Diabetes mellitus (DM) is a worldwide, chronic, noncommunicable disease with a complex etiology. To date, the popularity of Westernized diet, reduced physical activity, and aging populations appears to lead to the increasing prevalence of DM. Up to 2017, the number of people with DM has increased to 422 million and is expected to grow to 642 million over the next 25 years (Ogurtsova et al., 2017). Insulin resistance (IR) is the primary trait of type 2 DM (T2DM), which is known to result in the inability of peripheral cells to effectively uptake glucose, hence leading to hyperglycemia (Samuel & Shulman, 2012).

A chronic liver disease characterized as universal liver fat deposition without alcohol intake (Chalasani et al., 2012), nonalcoholic fatty liver disease (NAFLD) is one of the most common comorbidities of T2DM. Epidemiological research has reported that the prevalence of NAFLD in Western countries ranges from 20% to 30% versus 5%–18% in Asia (Benedict & Zhang, 2017). Clinically, 70%–90% of NAFLD patients are also diagnosed with T2DM or IR (Kotronen & Yki‐Järvinen, 2008).
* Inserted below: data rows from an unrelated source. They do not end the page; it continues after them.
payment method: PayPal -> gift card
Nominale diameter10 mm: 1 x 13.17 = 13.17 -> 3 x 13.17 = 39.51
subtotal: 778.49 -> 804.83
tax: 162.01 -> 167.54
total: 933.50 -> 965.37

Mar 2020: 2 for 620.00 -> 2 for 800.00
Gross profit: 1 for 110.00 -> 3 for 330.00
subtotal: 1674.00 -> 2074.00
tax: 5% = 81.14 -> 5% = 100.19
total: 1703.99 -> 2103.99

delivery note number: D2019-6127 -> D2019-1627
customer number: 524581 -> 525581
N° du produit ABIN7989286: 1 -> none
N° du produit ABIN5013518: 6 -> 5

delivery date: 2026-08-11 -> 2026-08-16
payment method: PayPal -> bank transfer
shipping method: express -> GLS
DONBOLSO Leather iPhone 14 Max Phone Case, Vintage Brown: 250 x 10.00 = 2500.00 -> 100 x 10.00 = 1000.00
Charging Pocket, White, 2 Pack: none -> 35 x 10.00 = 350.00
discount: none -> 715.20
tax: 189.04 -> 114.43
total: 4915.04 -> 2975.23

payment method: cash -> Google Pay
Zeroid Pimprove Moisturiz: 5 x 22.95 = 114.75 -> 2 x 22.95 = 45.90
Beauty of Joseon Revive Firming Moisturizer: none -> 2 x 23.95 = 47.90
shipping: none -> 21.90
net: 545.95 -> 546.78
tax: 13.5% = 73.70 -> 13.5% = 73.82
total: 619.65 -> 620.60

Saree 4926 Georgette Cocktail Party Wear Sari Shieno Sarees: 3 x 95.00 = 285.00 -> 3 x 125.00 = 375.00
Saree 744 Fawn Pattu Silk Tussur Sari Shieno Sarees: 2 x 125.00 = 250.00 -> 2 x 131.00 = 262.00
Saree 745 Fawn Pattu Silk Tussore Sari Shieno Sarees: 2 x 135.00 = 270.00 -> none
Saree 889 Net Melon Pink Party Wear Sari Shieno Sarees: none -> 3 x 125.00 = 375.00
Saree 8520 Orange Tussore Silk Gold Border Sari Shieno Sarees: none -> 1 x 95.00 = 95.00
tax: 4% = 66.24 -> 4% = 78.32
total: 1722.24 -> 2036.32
The progression of NAFLD has been associated with hepatic inflammation due to hyperglycemia. Lipid accumulation in the liver leads to hepatic fatty lesions, promotes the expression of inflammatory factors and IR, and eventually results in irreversible damage to the liver tissues (Shoelson et al., 2006).

Hepatic Kupffer cells are specialized macrophages that eliminate viruses and bacteria and rapidly trigger liver inflammation (Olteanu et al., 2014). The nucleotide‐binding domain, leucine‐rich‐containing family, pyrin domain‐containing 3 (NLRP3) is the most fully characterized inflammasome among others such as the adaptor protein apoptosis‐associated speck‐like protein (ASC) and the proinflammatory caspase, caspase‐1. The activation of the NLRP3 inflammasome stimulates Kupffer cells to secrete inflammatory cytokines, including interleukin (IL)‐1β, in the liver (Odegaard & Chawla, 2008). In addition, the activation of NLRP3 has also been associated with chronic diseases such as T2DM and NAFLD (Wang et al., 2018; Zhu et al., 2018).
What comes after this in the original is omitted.